Tuesday, August 23, 2016

Top 10 Big Data Facts That You Discuss At The Second Meeting

I was talking about Big Data to PhD students and early career researchers at the University of Melbourne on Friday, 19 August 2016. Here are the insights that I shared.

If you are confused after attending your first public lecture or vendor presentation on Big Data and not sure how much that relates to you. If you are still so puzzled that you have thousands of questions. You are not alone. I have been meeting many new Big Data followers having the same feeling. Based on that experience, here are my top 10 points that the new followers can make themselves aware of prior to that follow-up meeting. Ideally, these are the points that any independent experts would discuss with you in the second meeting.

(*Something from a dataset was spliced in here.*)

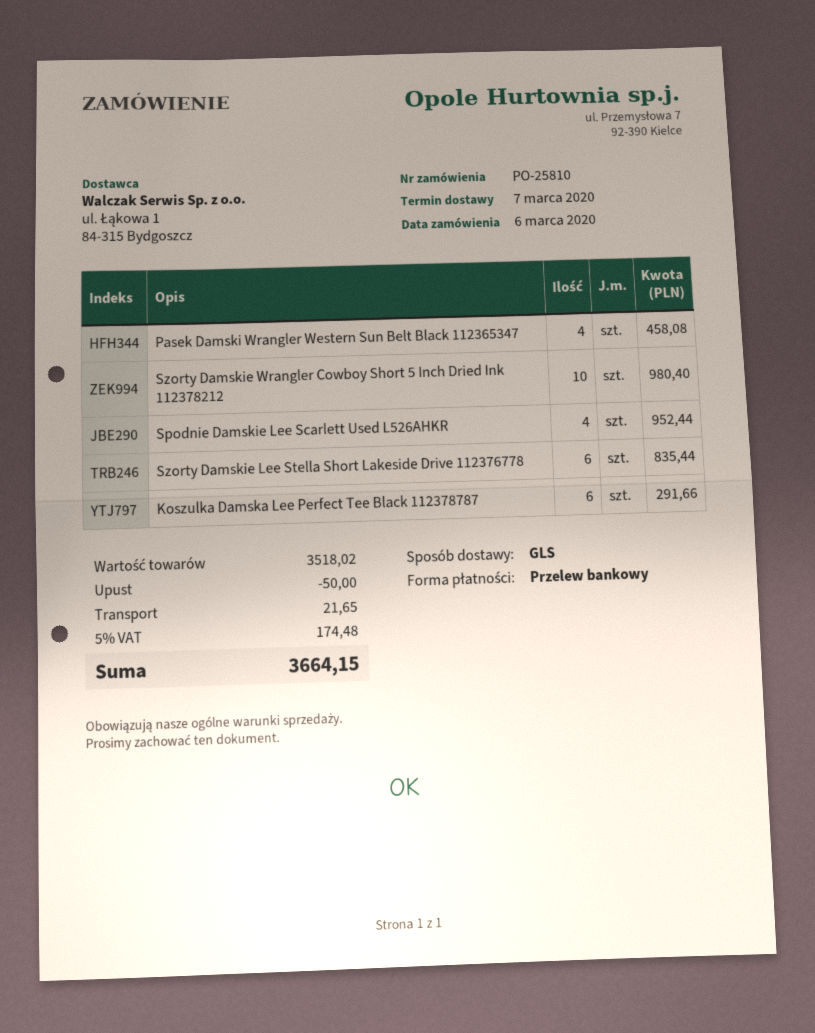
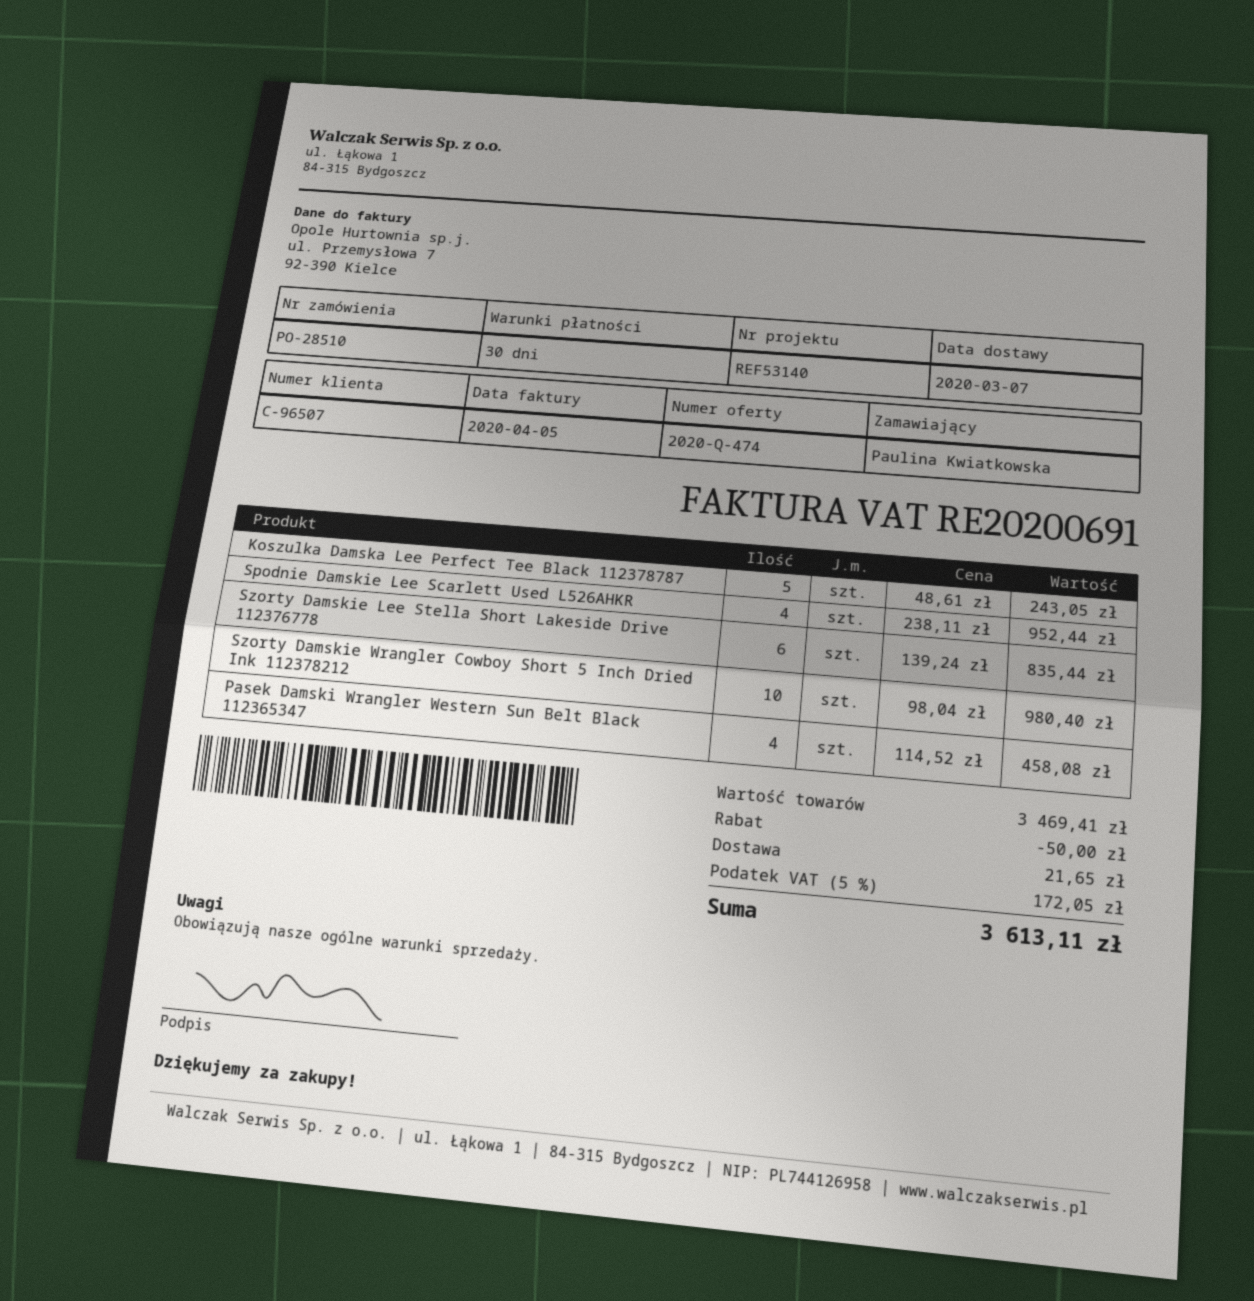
order number: PO-25810 -> PO-28510
Koszulka Damska Lee Perfect Tee Black 112378787: 6 for 291.66 -> 5 for 243.05
subtotal: 3518.02 -> 3469.41
tax: 5% = 174.48 -> 5% = 172.05
total: 3664.15 -> 3613.11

1. There is nothing in the definition
Big Data is often described using its characteristics. Initially it used to be described in terms of Volume-the quantity, Variety-type of data and Velocity-speed of data generation. But as the time passed by, different vendors and practitioners started to add more characteristics to describe Big Data, such as, Variability-inconsistency of data, Complexity-difficulties to link available data and Veracity-quality of data. For the new followers it has been often bit confusing as they tried to relate their dataset to each of the above characteristics of Big Data.

However, the reality is, you do not have to have each and every one of the above characteristics in your data in order to manage it with a Big Data framework. One should simply be able to relate to some of the characteristics and be able to see the necessity, if any, for the organisation to use Big Data framework.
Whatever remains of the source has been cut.